>>>

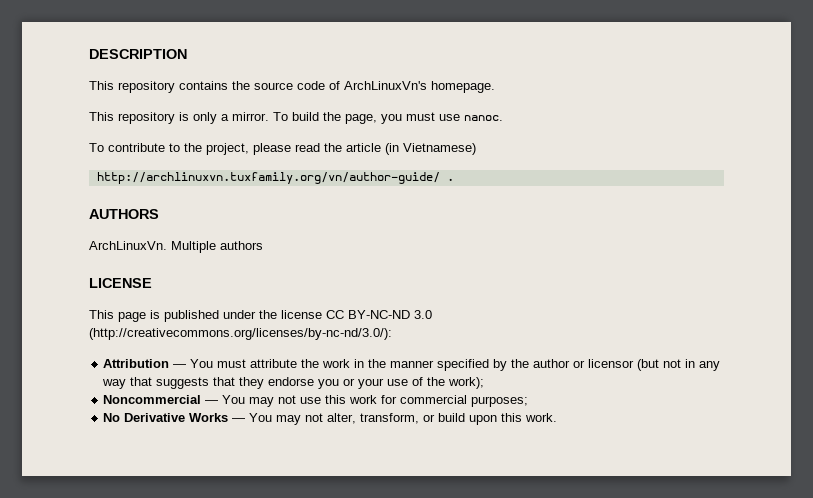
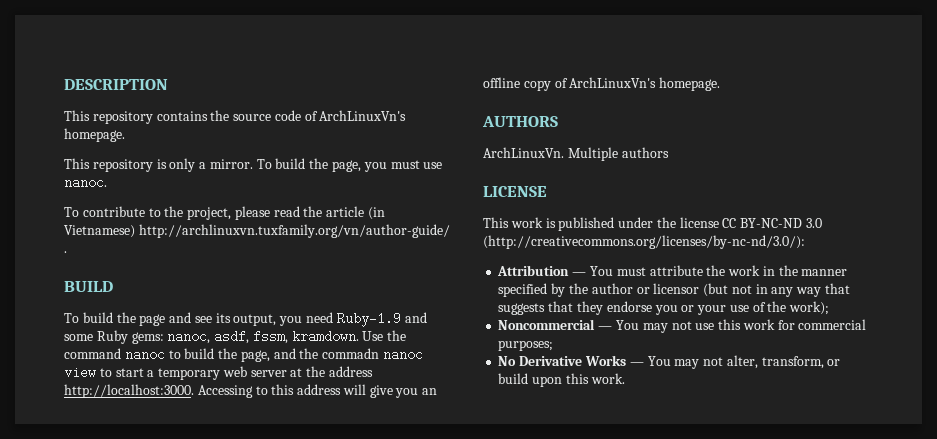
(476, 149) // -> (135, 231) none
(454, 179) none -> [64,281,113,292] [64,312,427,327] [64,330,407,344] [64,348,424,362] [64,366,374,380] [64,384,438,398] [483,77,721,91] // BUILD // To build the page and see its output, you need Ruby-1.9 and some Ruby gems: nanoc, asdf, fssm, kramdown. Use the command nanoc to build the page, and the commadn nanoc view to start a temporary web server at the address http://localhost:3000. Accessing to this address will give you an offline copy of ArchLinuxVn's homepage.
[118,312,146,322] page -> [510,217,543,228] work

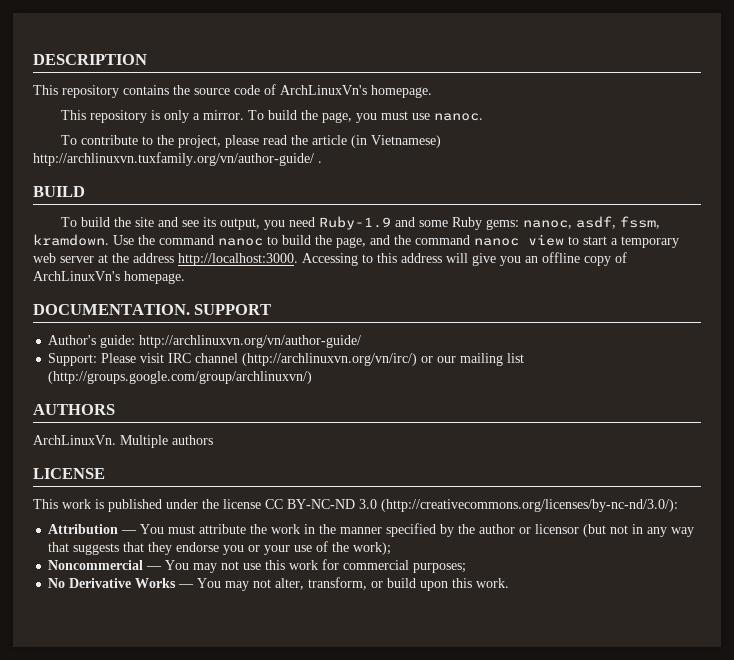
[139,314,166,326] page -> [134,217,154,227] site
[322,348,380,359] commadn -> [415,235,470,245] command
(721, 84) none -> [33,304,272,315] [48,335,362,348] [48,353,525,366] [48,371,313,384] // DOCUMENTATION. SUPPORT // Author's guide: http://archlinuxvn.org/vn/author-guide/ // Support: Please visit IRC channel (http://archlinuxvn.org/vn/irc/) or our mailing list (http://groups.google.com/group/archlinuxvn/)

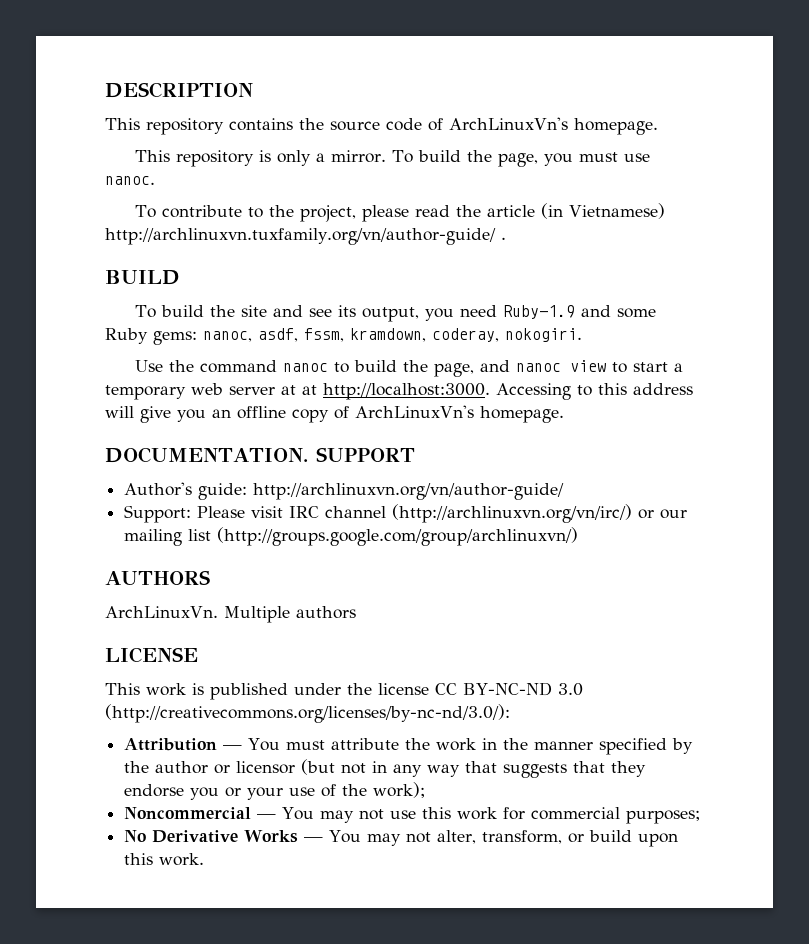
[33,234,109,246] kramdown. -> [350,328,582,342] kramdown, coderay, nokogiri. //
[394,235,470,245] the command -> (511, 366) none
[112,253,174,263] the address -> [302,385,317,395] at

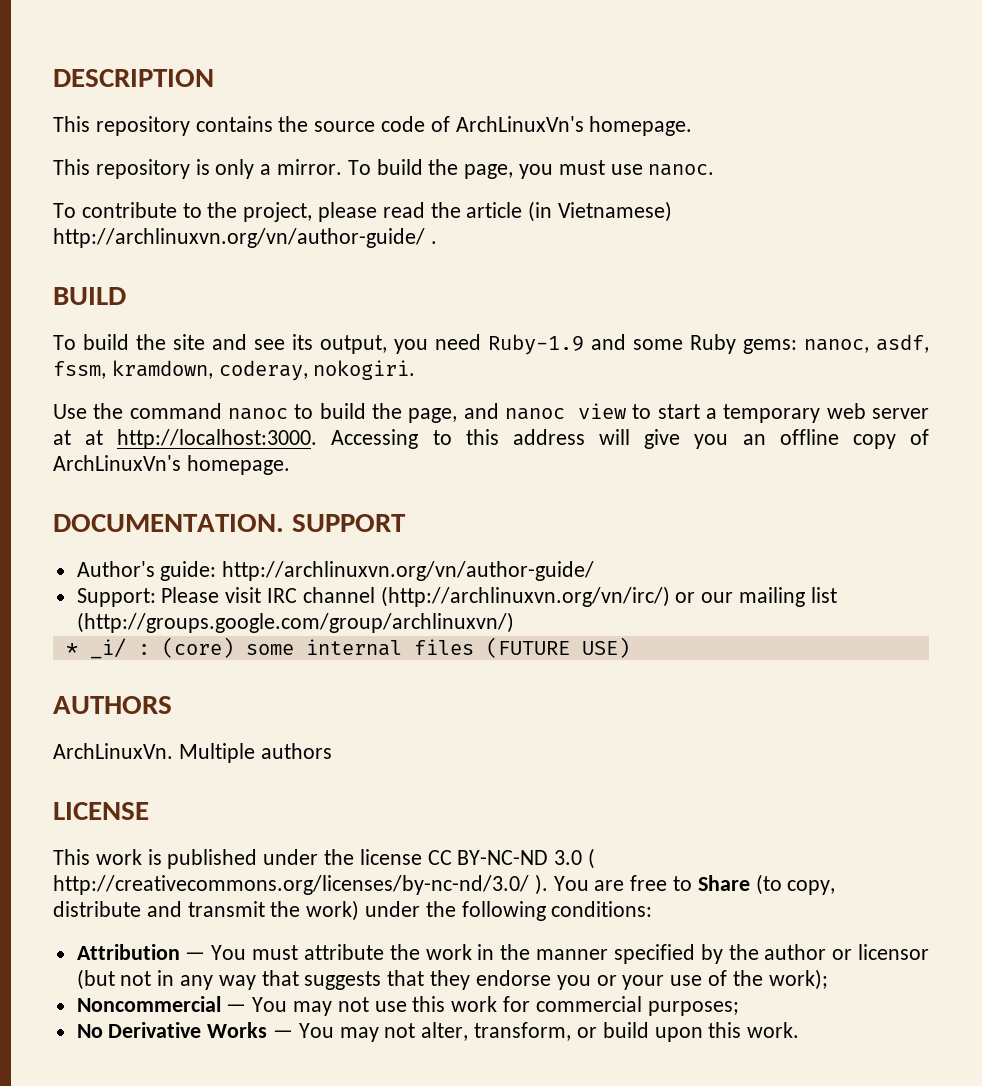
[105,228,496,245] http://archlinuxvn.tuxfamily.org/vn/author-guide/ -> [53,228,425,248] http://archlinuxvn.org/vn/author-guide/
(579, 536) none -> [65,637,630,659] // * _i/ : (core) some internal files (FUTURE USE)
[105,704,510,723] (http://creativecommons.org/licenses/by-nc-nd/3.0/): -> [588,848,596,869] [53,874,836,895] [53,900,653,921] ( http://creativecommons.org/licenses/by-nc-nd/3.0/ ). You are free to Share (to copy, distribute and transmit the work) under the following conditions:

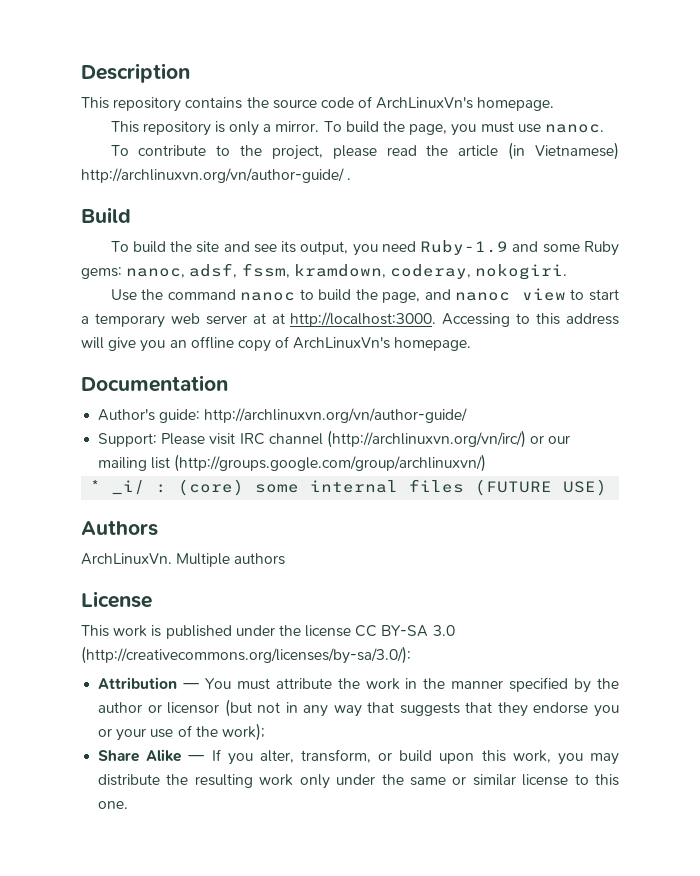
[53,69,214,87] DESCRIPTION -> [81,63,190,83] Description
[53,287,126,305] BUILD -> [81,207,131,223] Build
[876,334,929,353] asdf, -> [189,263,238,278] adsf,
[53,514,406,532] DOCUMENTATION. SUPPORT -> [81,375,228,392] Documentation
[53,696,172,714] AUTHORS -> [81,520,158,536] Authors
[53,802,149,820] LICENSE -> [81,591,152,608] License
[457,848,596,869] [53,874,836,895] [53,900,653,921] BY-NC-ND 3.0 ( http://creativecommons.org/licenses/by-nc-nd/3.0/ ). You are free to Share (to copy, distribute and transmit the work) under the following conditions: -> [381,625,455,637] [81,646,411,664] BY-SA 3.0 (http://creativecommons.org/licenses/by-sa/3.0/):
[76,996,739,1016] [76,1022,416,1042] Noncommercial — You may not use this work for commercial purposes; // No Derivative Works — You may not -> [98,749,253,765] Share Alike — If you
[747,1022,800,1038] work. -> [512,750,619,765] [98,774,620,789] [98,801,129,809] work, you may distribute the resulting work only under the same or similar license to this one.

<<<
>>>

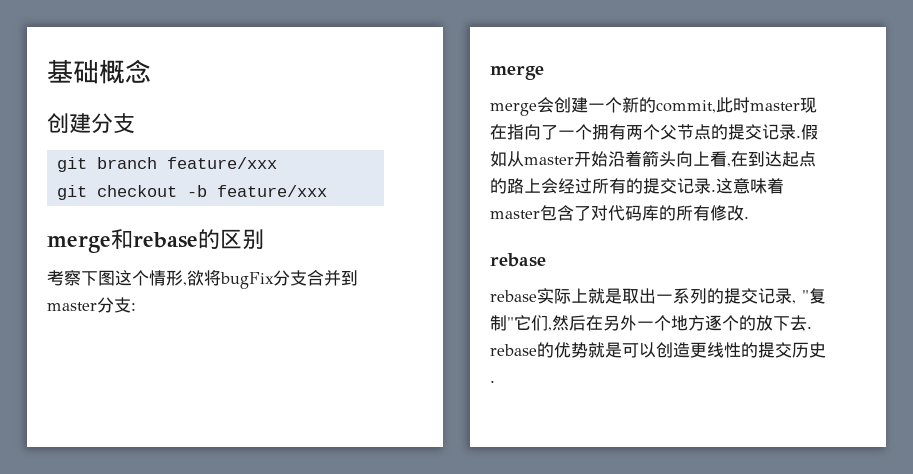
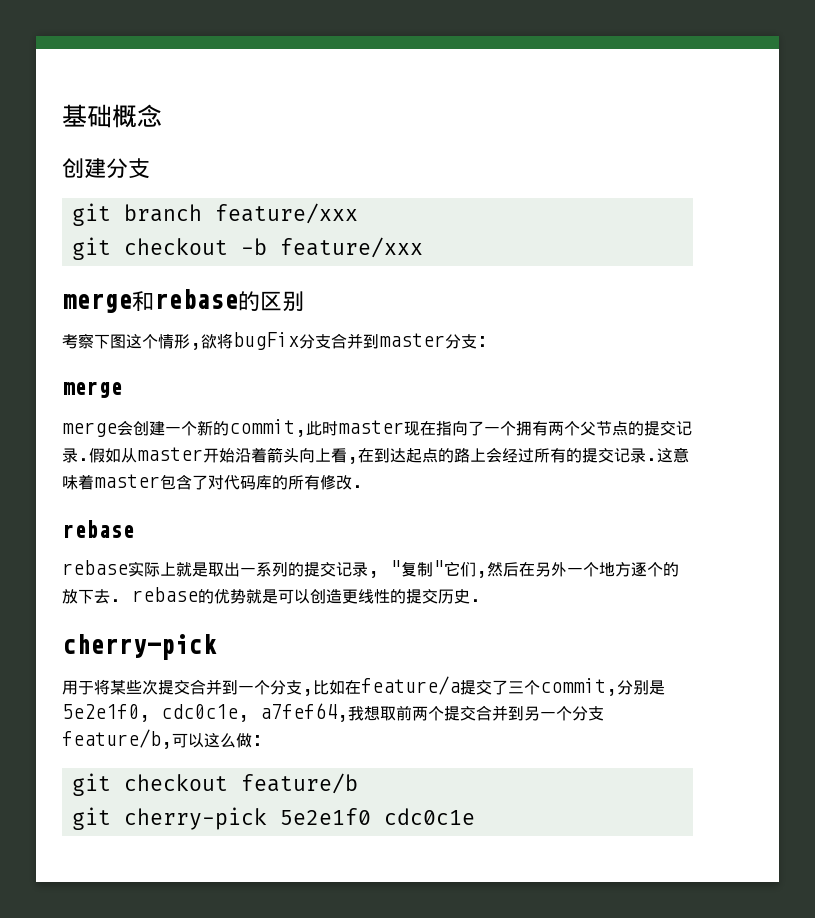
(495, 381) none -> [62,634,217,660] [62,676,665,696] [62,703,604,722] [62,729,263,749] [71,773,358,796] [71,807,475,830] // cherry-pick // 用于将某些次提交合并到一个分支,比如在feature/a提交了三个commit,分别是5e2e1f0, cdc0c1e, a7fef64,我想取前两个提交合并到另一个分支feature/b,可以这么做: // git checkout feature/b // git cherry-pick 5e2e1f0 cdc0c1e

<<<
>>>

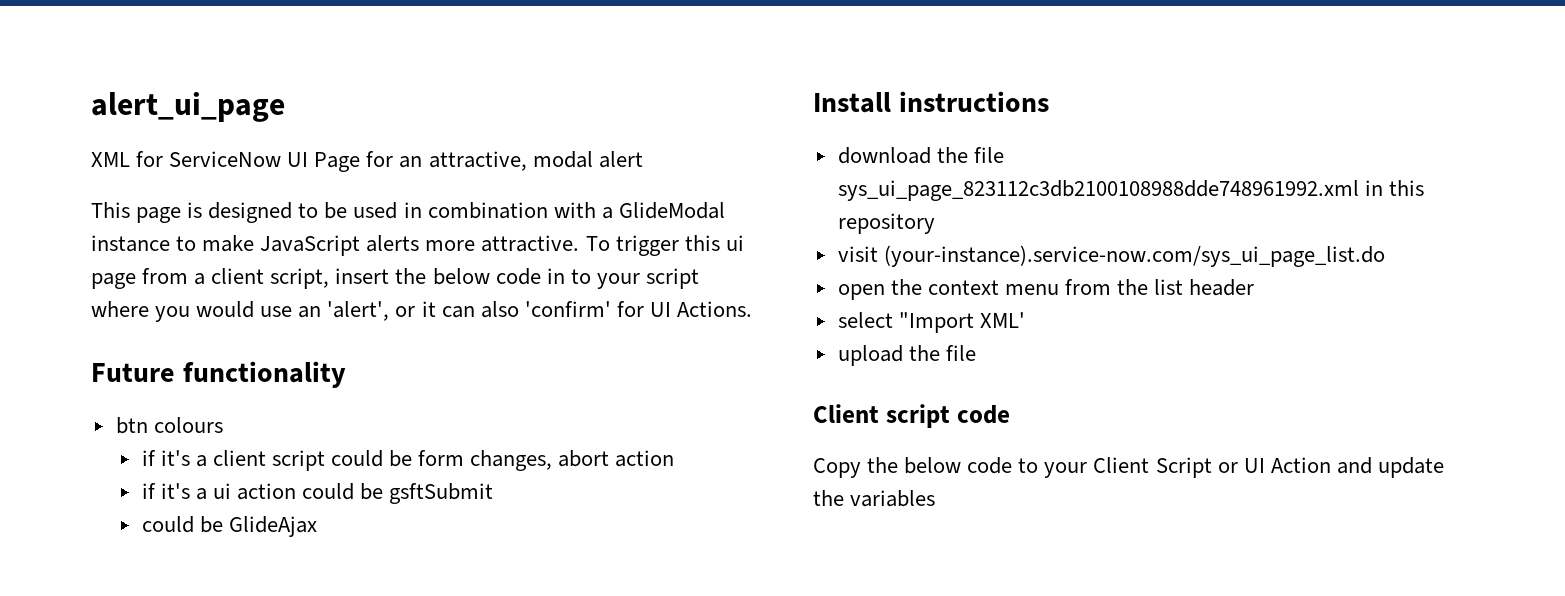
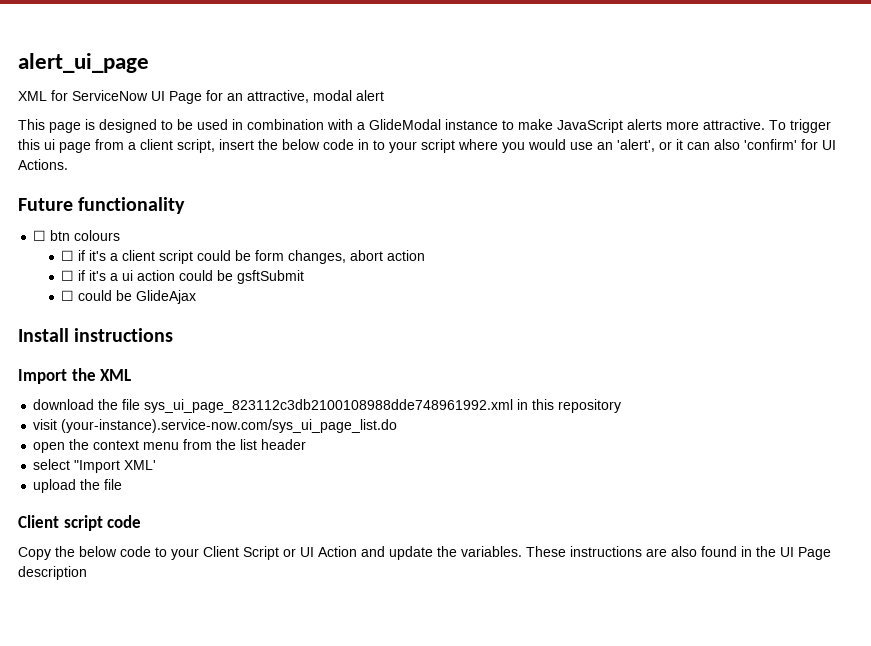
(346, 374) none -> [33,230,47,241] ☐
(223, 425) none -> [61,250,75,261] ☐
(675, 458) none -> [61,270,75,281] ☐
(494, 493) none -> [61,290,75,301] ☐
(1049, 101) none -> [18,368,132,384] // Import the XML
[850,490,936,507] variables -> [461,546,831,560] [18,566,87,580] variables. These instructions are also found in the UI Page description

<<<

What needs to be done:
Scan the entries above and copy each line where "SUPPORT" occurs.

Worked solution:
(721, 84) none -> [33,304,272,315] [48,335,362,348] [48,353,525,366] [48,371,313,384] // DOCUMENTATION. SUPPORT // Author's guide: http://archlinuxvn.org/vn/author-guide/ // Support: Please visit IRC channel (http://archlinuxvn.org/vn/irc/) or our mailing list (http://groups.google.com/group/archlinuxvn/)
[53,514,406,532] DOCUMENTATION. SUPPORT -> [81,375,228,392] Documentation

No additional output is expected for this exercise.